= HOW TO COMPLETE THIS TASK =
Take the line that contains "- Il recherche" and each line after it to the end of the data below, and set them down exactly, omitting pictures.

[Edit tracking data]

****************************************

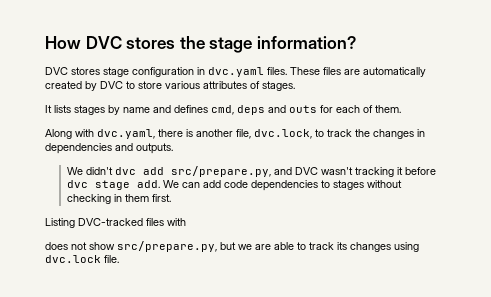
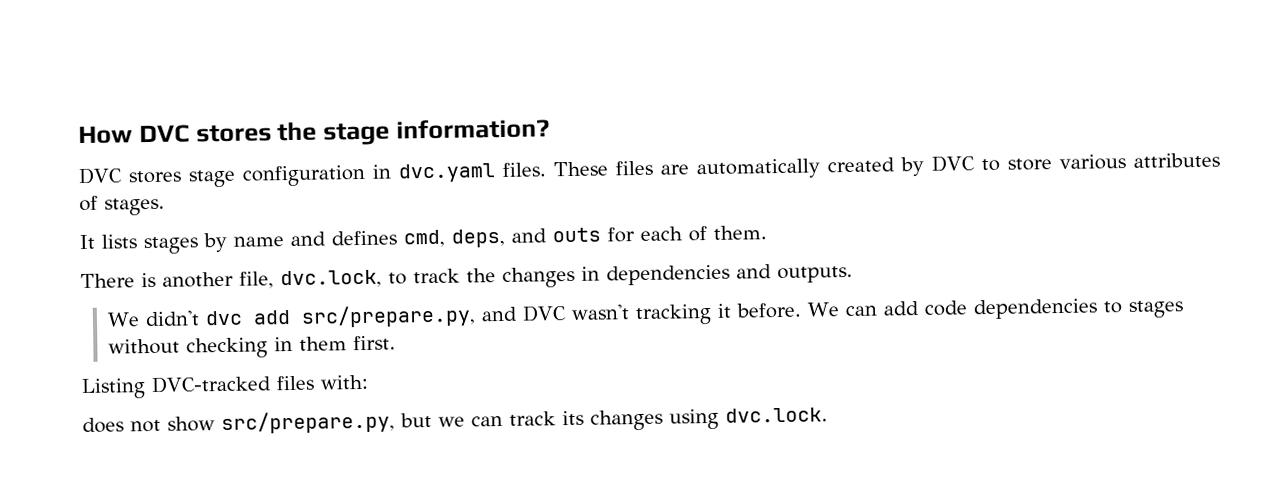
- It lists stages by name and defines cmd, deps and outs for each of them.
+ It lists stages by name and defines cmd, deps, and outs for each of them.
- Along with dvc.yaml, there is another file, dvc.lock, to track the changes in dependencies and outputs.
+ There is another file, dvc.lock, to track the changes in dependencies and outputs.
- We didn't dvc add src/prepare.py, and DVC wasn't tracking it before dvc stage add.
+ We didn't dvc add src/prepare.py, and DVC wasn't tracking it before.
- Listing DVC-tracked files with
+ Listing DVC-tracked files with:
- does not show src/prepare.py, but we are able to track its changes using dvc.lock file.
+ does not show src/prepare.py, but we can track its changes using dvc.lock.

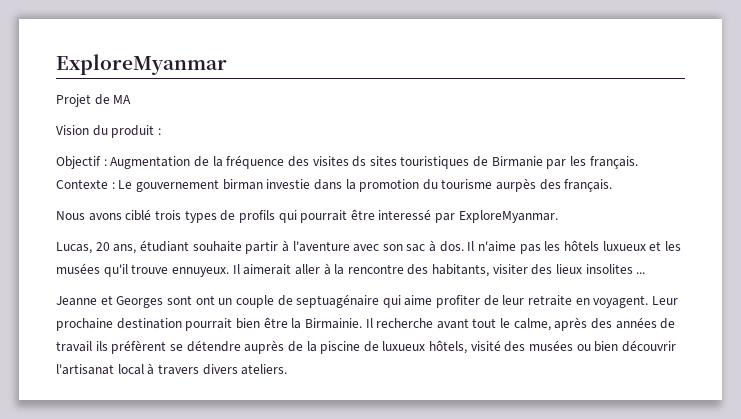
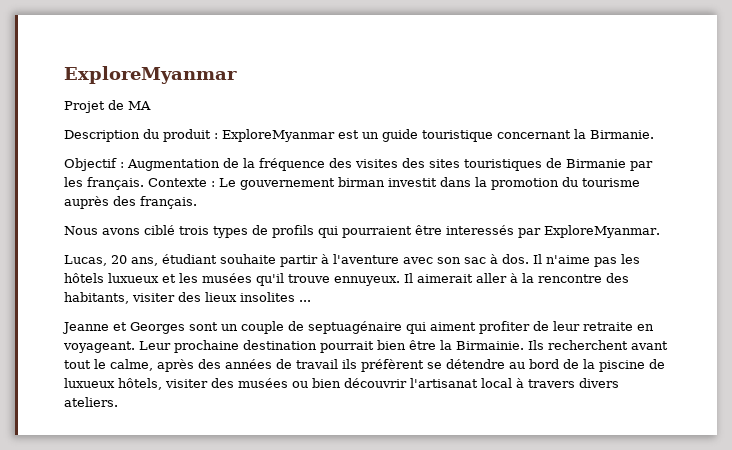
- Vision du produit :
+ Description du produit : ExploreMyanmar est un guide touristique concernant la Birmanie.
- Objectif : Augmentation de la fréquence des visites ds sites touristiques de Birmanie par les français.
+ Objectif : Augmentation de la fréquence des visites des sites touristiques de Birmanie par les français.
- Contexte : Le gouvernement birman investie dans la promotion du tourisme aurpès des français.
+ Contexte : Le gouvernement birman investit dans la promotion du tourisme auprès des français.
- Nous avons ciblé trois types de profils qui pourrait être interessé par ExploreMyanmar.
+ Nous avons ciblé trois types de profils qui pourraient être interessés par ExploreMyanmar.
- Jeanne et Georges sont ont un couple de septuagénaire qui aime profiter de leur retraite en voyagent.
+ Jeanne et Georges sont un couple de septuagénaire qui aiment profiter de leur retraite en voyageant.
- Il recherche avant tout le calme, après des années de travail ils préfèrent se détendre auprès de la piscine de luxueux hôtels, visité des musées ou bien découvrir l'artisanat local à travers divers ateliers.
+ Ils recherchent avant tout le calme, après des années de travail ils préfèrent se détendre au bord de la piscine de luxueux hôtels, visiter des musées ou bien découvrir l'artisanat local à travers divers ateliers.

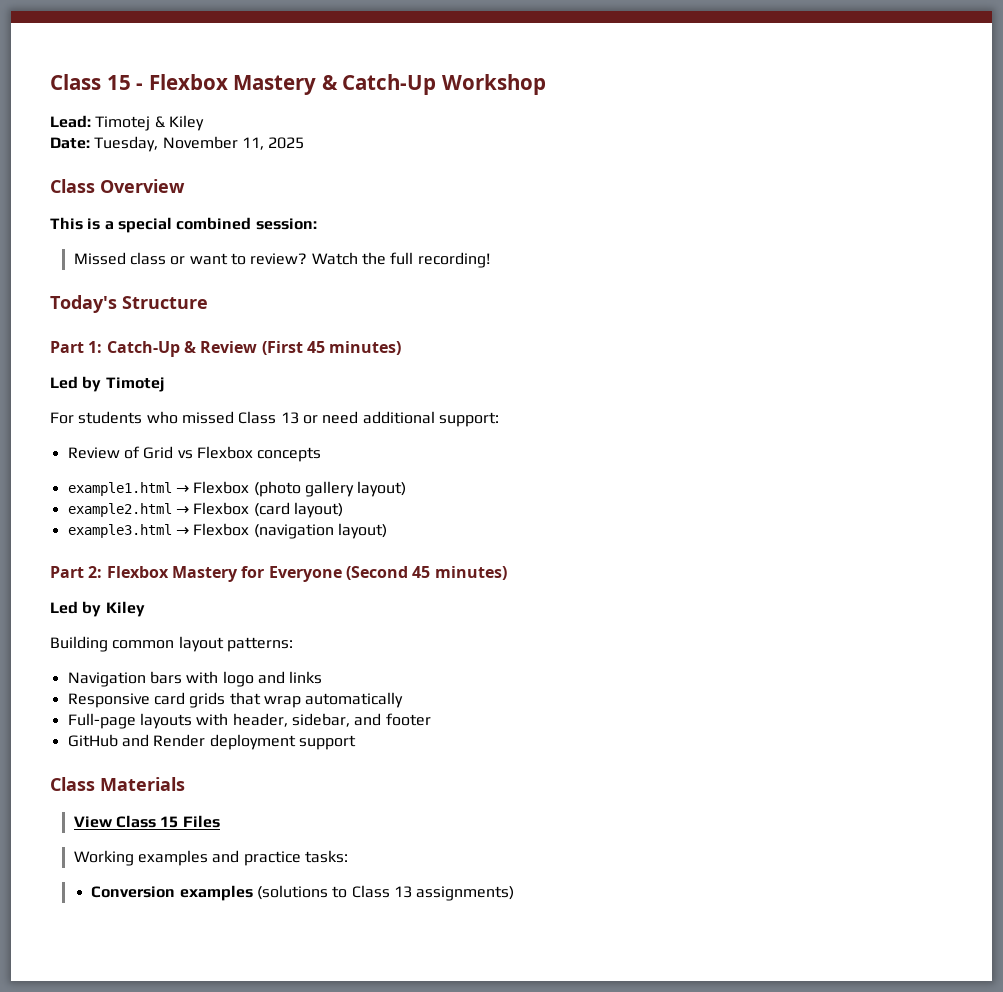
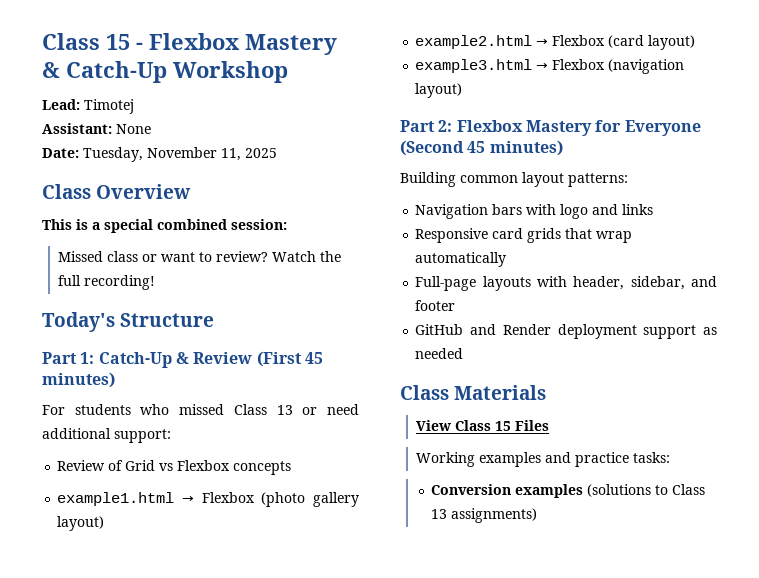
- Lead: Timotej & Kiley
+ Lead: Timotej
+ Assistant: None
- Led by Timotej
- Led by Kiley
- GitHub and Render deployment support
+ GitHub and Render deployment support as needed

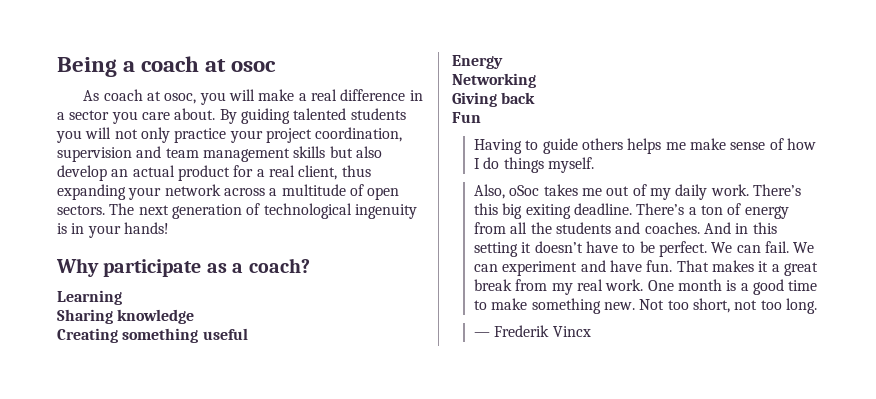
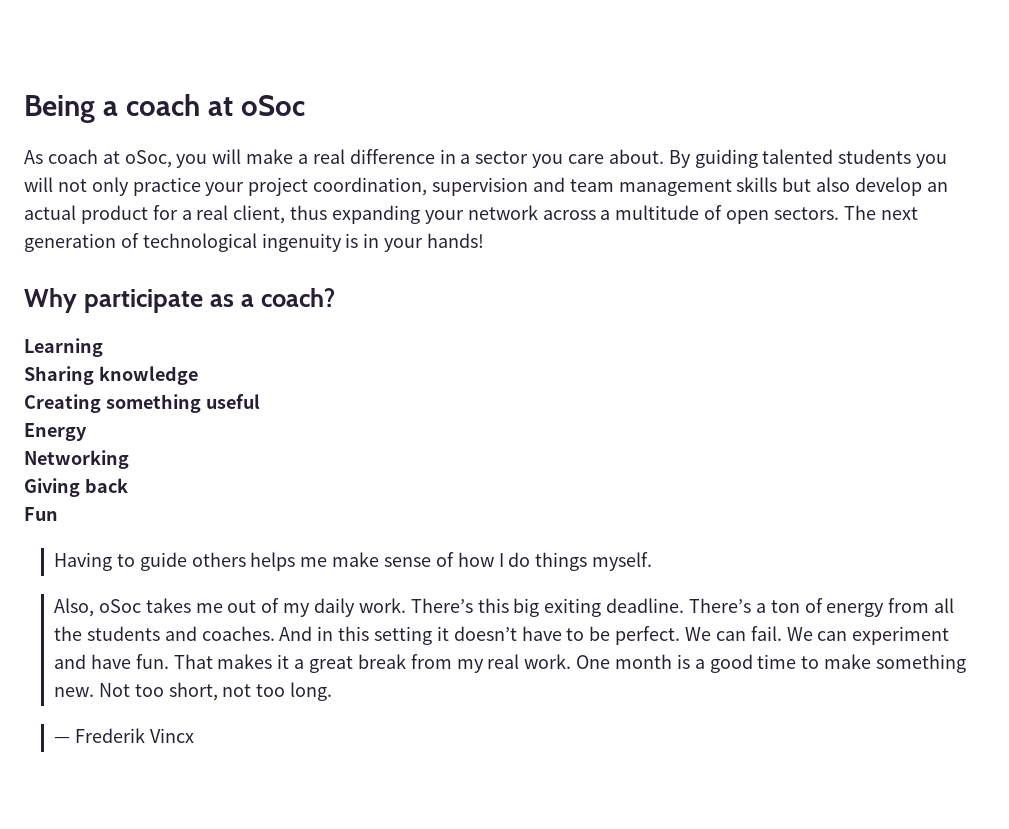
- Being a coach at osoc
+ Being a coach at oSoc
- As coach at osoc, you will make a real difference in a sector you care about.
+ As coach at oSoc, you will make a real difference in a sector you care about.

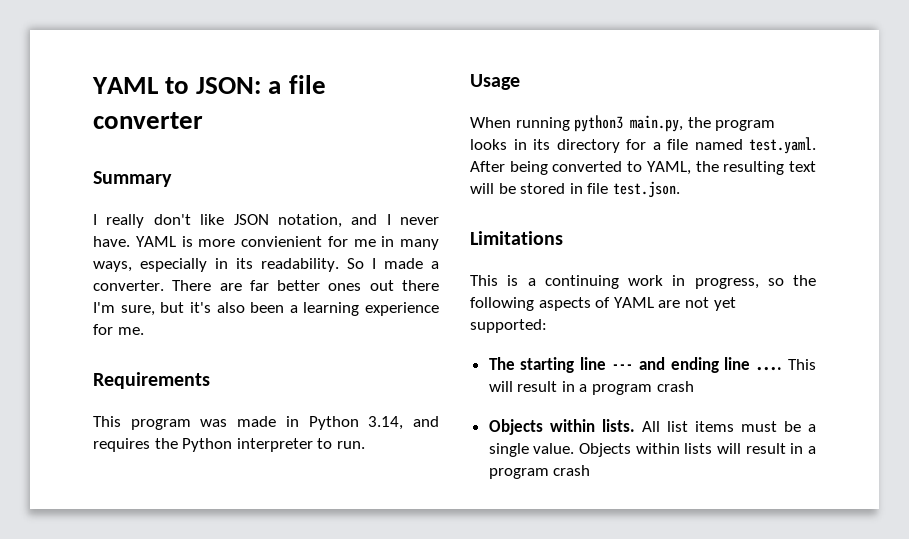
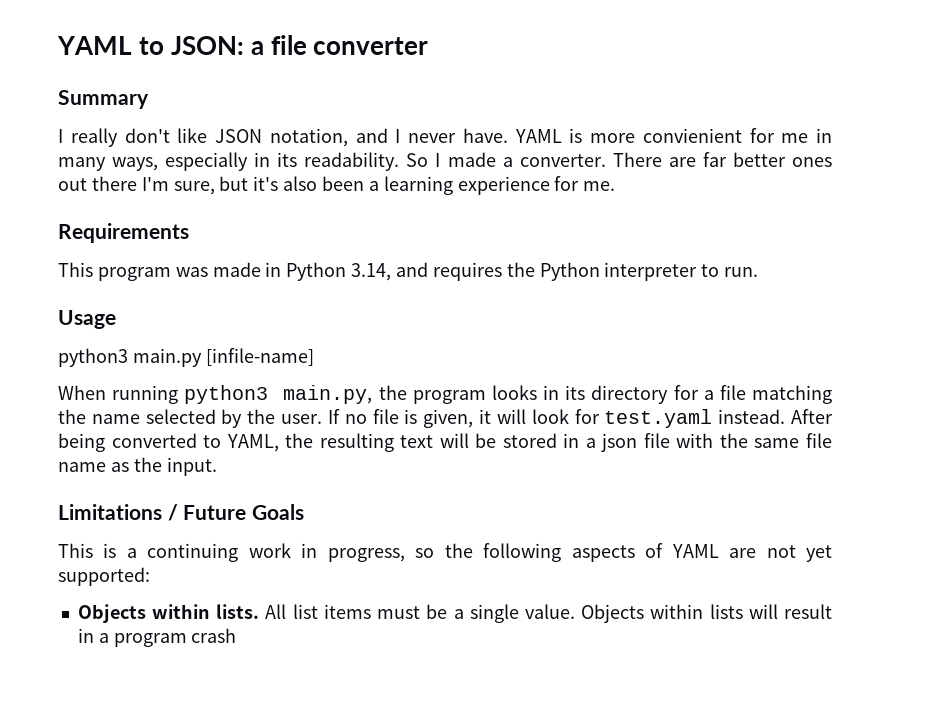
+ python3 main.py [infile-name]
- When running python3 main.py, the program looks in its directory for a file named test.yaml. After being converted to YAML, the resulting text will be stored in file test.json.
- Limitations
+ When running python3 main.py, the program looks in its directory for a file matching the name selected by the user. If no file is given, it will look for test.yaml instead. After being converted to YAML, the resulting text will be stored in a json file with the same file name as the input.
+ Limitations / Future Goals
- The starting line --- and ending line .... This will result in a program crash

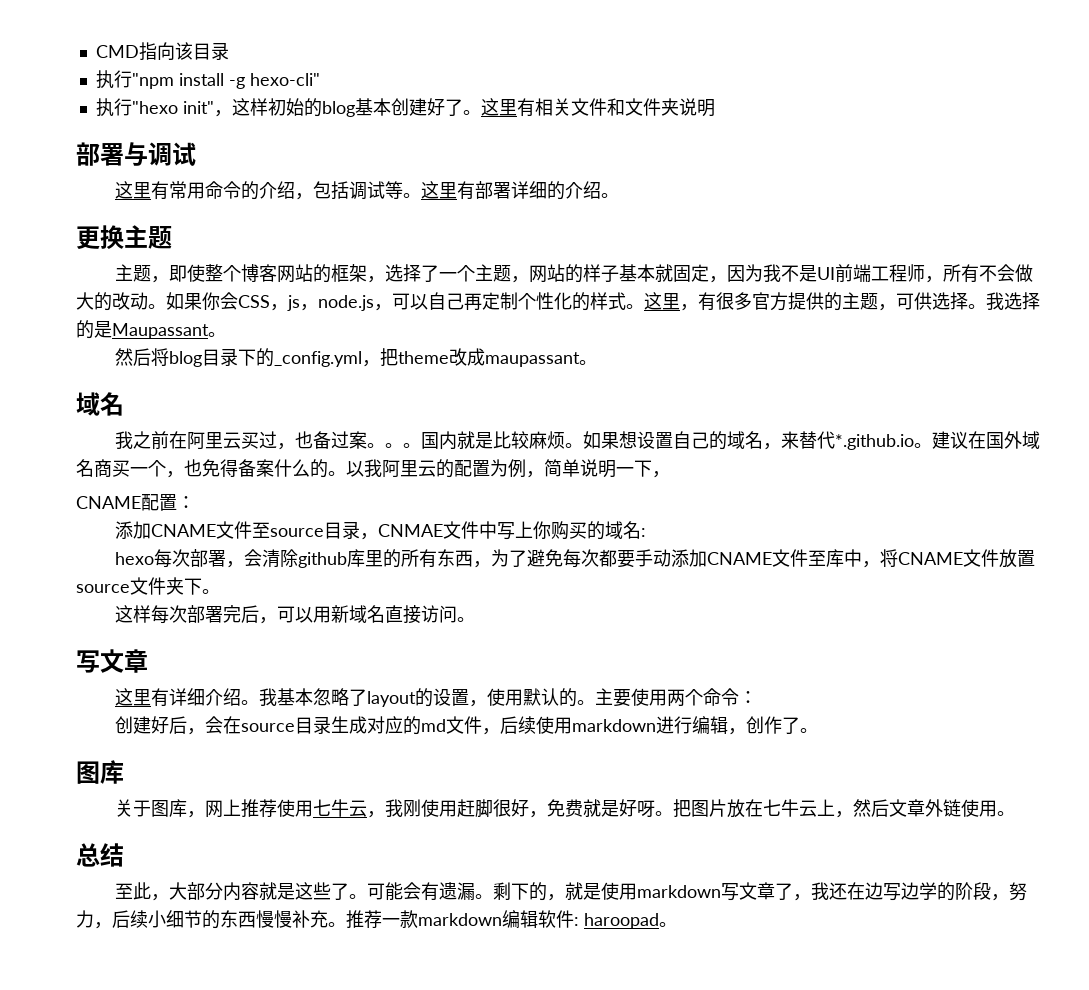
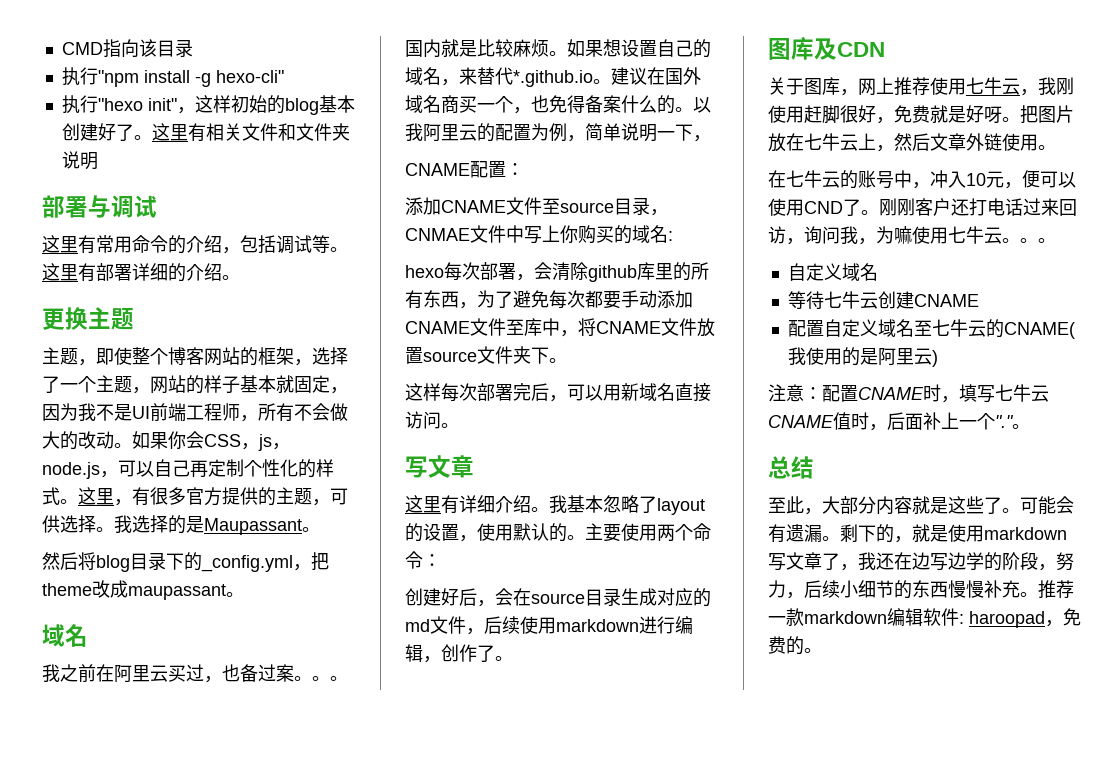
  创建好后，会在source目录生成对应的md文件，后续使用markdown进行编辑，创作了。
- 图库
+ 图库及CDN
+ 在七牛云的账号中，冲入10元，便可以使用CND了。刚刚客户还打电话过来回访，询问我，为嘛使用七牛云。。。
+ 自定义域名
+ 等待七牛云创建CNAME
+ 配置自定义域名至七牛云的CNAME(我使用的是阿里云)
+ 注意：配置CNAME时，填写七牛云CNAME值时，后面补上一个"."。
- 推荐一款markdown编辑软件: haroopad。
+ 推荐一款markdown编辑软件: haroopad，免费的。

****************************************

= EXERCISE OUTPUT =
- Il recherche avant tout le calme, après des années de travail ils préfèrent se détendre auprès de la piscine de luxueux hôtels, visité des musées ou bien découvrir l'artisanat local à travers divers ateliers.
+ Ils recherchent avant tout le calme, après des années de travail ils préfèrent se détendre au bord de la piscine de luxueux hôtels, visiter des musées ou bien découvrir l'artisanat local à travers divers ateliers.

- Lead: Timotej & Kiley
+ Lead: Timotej
+ Assistant: None
- Led by Timotej
- Led by Kiley
- GitHub and Render deployment support
+ GitHub and Render deployment support as needed

- Being a coach at osoc
+ Being a coach at oSoc
- As coach at osoc, you will make a real difference in a sector you care about.
+ As coach at oSoc, you will make a real difference in a sector you care about.

+ python3 main.py [infile-name]
- When running python3 main.py, the program looks in its directory for a file named test.yaml. After being converted to YAML, the resulting text will be stored in file test.json.
- Limitations
+ When running python3 main.py, the program looks in its directory for a file matching the name selected by the user. If no file is given, it will look for test.yaml instead. After being converted to YAML, the resulting text will be stored in a json file with the same file name as the input.
+ Limitations / Future Goals
- The starting line --- and ending line .... This will result in a program crash

  创建好后，会在source目录生成对应的md文件，后续使用markdown进行编辑，创作了。
- 图库
+ 图库及CDN
+ 在七牛云的账号中，冲入10元，便可以使用CND了。刚刚客户还打电话过来回访，询问我，为嘛使用七牛云。。。
+ 自定义域名
+ 等待七牛云创建CNAME
+ 配置自定义域名至七牛云的CNAME(我使用的是阿里云)
+ 注意：配置CNAME时，填写七牛云CNAME值时，后面补上一个"."。
- 推荐一款markdown编辑软件: haroopad。
+ 推荐一款markdown编辑软件: haroopad，免费的。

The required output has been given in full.